**Task requirements:**
Give a verbatim repeat of the lines that run from the line containing "[852,354,915,366] dollar or" to the end of the data below.

**Material provided:**
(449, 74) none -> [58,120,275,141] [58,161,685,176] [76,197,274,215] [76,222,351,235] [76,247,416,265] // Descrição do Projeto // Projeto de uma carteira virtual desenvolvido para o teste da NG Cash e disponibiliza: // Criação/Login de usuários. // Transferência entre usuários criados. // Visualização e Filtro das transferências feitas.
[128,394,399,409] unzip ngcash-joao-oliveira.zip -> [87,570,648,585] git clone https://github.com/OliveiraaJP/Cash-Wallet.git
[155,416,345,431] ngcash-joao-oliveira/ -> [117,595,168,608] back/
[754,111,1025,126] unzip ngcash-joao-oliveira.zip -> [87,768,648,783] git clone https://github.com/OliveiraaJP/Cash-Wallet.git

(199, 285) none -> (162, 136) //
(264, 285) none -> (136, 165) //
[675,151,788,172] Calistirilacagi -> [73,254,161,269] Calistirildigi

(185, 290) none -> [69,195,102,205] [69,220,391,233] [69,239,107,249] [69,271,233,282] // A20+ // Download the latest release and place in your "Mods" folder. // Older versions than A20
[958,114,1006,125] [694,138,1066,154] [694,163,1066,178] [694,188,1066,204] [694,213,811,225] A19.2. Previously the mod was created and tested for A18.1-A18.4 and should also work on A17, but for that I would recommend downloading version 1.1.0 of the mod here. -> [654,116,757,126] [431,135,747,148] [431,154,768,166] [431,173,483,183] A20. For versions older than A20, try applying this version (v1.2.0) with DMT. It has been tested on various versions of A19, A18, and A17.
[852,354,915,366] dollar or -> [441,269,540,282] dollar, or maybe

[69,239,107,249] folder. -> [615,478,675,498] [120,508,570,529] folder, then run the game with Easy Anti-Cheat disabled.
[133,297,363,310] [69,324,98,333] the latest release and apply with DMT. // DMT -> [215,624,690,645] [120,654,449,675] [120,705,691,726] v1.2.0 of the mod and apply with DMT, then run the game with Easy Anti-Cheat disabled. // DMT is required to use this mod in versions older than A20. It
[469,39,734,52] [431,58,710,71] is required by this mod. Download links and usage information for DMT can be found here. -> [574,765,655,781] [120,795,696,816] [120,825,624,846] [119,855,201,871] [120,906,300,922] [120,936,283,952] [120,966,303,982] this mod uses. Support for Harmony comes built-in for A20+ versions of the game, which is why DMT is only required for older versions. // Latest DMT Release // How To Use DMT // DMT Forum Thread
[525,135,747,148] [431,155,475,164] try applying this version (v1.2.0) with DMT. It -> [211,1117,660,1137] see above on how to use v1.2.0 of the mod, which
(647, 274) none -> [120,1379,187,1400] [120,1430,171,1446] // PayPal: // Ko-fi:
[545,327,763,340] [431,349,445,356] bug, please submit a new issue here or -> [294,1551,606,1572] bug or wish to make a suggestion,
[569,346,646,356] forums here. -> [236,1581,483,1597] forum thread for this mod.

**Your solution:**
[852,354,915,366] dollar or -> [441,269,540,282] dollar, or maybe

[69,239,107,249] folder. -> [615,478,675,498] [120,508,570,529] folder, then run the game with Easy Anti-Cheat disabled.
[133,297,363,310] [69,324,98,333] the latest release and apply with DMT. // DMT -> [215,624,690,645] [120,654,449,675] [120,705,691,726] v1.2.0 of the mod and apply with DMT, then run the game with Easy Anti-Cheat disabled. // DMT is required to use this mod in versions older than A20. It
[469,39,734,52] [431,58,710,71] is required by this mod. Download links and usage information for DMT can be found here. -> [574,765,655,781] [120,795,696,816] [120,825,624,846] [119,855,201,871] [120,906,300,922] [120,936,283,952] [120,966,303,982] this mod uses. Support for Harmony comes built-in for A20+ versions of the game, which is why DMT is only required for older versions. // Latest DMT Release // How To Use DMT // DMT Forum Thread
[525,135,747,148] [431,155,475,164] try applying this version (v1.2.0) with DMT. It -> [211,1117,660,1137] see above on how to use v1.2.0 of the mod, which
(647, 274) none -> [120,1379,187,1400] [120,1430,171,1446] // PayPal: // Ko-fi:
[545,327,763,340] [431,349,445,356] bug, please submit a new issue here or -> [294,1551,606,1572] bug or wish to make a suggestion,
[569,346,646,356] forums here. -> [236,1581,483,1597] forum thread for this mod.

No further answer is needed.